Ao se pensar em Mobilidade Urbana Sustentável é mais que tratar apenas de transporte e trânsito. Requer a orquestração e a continuidade de uma série de iniciativas que integram e interagem com agentes públicos e privados das cidades brasileiras. Estes devem ser traçados com diretrizes que envolvam a combinação das políticas de uso do solo, do ambiente urbano, do transporte, do trânsito de veículos de pessoas e animais, e deve compor a proposta de um modelo sistêmico em uma abordagem profunda na qual inclua as questões de oferta de infraestrutura, distribuição nacional de viagens e monitoramento eletrônico do trânsito, de pedestres e de animais.

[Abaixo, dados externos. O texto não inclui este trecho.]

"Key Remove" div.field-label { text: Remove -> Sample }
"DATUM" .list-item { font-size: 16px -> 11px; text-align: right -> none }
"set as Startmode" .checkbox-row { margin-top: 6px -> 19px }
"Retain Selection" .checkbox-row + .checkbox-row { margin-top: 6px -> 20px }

Em muitas cidades brasileiras, sobretudo, nos centros das cidades históricas, não tem como racionalizar o transito. Nesse caso só existe uma solução: impedir a circulação de ônibus nessas áreas.
O governo federal deve investir em campanhas que possibilitem a formação de uma cultura do uso da bicicleta. Esse é o veículo do futuro. Mas no Brasil, o meio de transporte sobre duas rodas, continua sendo visto como coisa de pobre.